En suma, es esta combinación de “atributos geopolíticos” argentinos, coyuntura latinoamericana y política exterior libertaria la que explica el salvataje otorgado a Milei, que cuando leyó el tuit de Scott Bessent [secretario del Tesoro de Estados Unidos] estaba en la lona, esperando que el árbitro terminara de contar hasta diez.8 Pero que Estados Unidos esté decidido a sostener al gobierno no garantiza nada. Incluso si quisiera, parece improbable que Milei pueda cumplir con todos los deseos de Washington: imaginemos por un momento las dificultades que encontraría para instalar una base en Tierra del Fuego, que es uno de los sueños estadounidenses, aun si es presentada como una base conjunta de orientación técnica para la exploración antártica: bloqueo legislativo, rechazo local, manifestaciones bajo la consigna “No a la base”. Y, por otro lado, ¿cómo digerirán los gobernadores mineros un eventual intento del gobierno de priorizar a las empresas estadounidenses por sobre las chinas en la explotación del litio, teniendo en cuenta que son las provincias, no el Estado nacional, las dueñas de los recursos? ¿Cómo impactaría en el esquema financiero –ese frágil tinglado– la cancelación del swap con China, que es lo que en su momento le pidió Estados Unidos a Lenín Moreno [presidente de Ecuador entre 2017 y 2021] y lo que seguramente reclamará ahora?

La excitación con la que el oficialismo festejó las declaraciones de Bessent y el encuentro con Trump, que evoca otros momentos de optimismo exagerado del gabinete libertario, como el grito de “¡Flota! ¡Flota!” o el célebre “Comprá, campeón” de Luis Caputo [ministro de Economía argentino], sugieren que el gobierno suele procesar las buenas noticias con un triunfalismo exagerado.9 Los fundamentos del plan económico, aquellos que hicieron necesario el salvataje, siguen ahí, inconmovibles; lo mismo la impericia política, la debilidad legislativa y el malestar social. Hace 15 años, en medio de la crisis del euro, El Roto, genial caricaturista de El País de Madrid, publicó una viñeta que se hizo famosa: “Arriba las manos. Esto es un rescate”.

José Natanson, director de Le Monde diplomatique, edición Cono Sur.


  1. Rubén Cuéllar Laureano, “Geopolítica.
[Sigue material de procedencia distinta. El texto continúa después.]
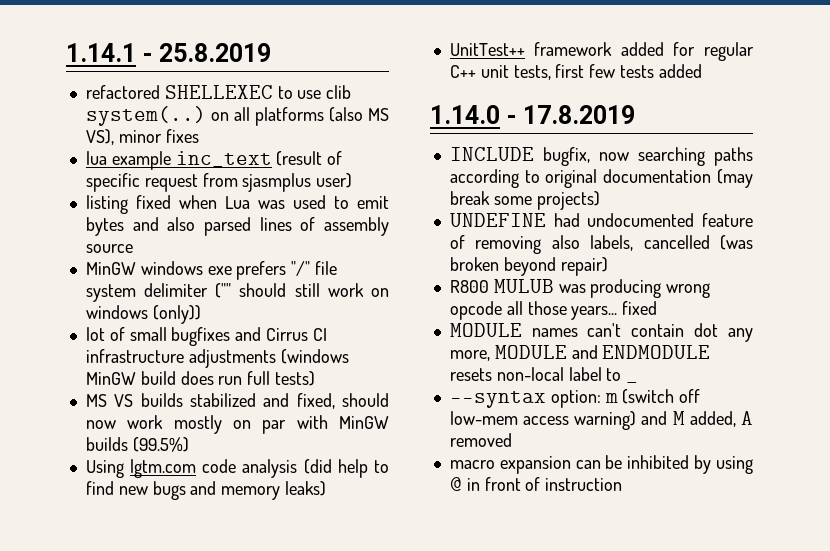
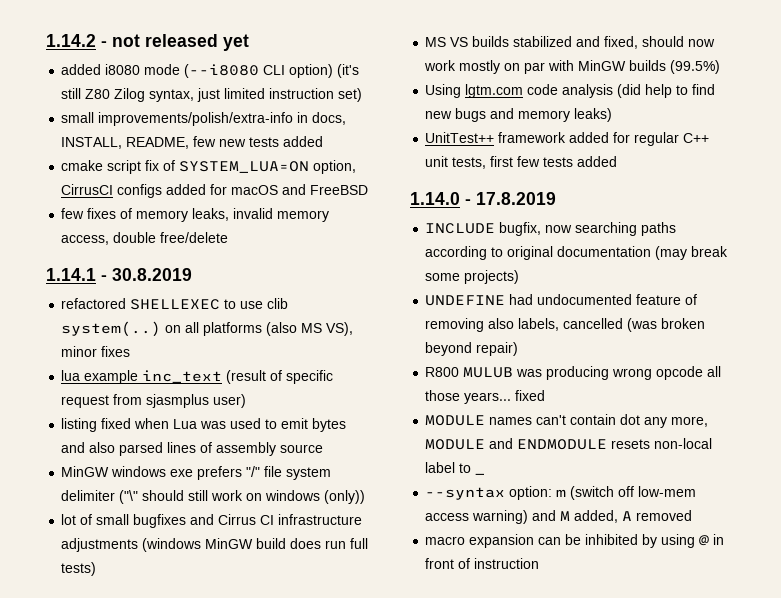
(66, 52) none -> [46,34,249,51] [61,64,360,78] [61,88,363,102] [61,112,347,126] [61,136,324,149] [61,160,357,174] [61,184,369,198] [61,208,330,222] [61,232,229,245] 1.14.2 - not released yet // added i8080 mode (--i8080 CLI option) (it's still Z80 Zilog syntax, just limited instruction set) // small improvements/polish/extra-info in docs, INSTALL, README, few new tests added // cmake script fix of SYSTEM_LUA=ON option, CirrusCI configs added for macOS and FreeBSD // few fixes of memory leaks, invalid memory access, double free/delete //
[158,43,271,62] 25.8.2019 -> [112,268,192,281] 30.8.2019
[215,283,232,298] ("" -> [119,490,139,504] ("\"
Origen del concepto y su evolución”, Revista de Relaciones Internacionales de la UNAM, 113, mayo-agosto de 2012. 

  2. “Argentina en la geopolítica de Trump”, fenomenobarrial.net, 14-1-2025. 

  3. “Trump et la Terre: matrice géopolitique d’une présidence impériale”, legrandcontinent.eu, 3-4-2025. 

  4. Paul McLeary y Daniel Lippman, Politico, “Pentagon plan prioritizes homeland over China threat”, 5-9-2025. 

  5. Esteban Actis, El Economista, “Milei, Bessent y el regreso de las esferas de influencia”, 23-9-2025. 

  6. Datos del Departamento de Comercio de Estados Unidos. 

  7. Federico Merke, “Soberanía a 30 días: la geopolítica detrás del salvataje de EE. UU.”, cenital.com, 29-9-2025. 

  8. x.com/SecScottBessent/status/1970821535507026177 

  9. NdR: Ver “Milei y el equipo económico celebran que el dólar flota”, lapoliticaonline.com, 1-8-2025; y “‘Comprá, no te la pierdas, campeón’, la respuesta de Luis Caputo a los que cuestionan el dólar barato”, Clarín, Buenos Aires, 2-7-2025.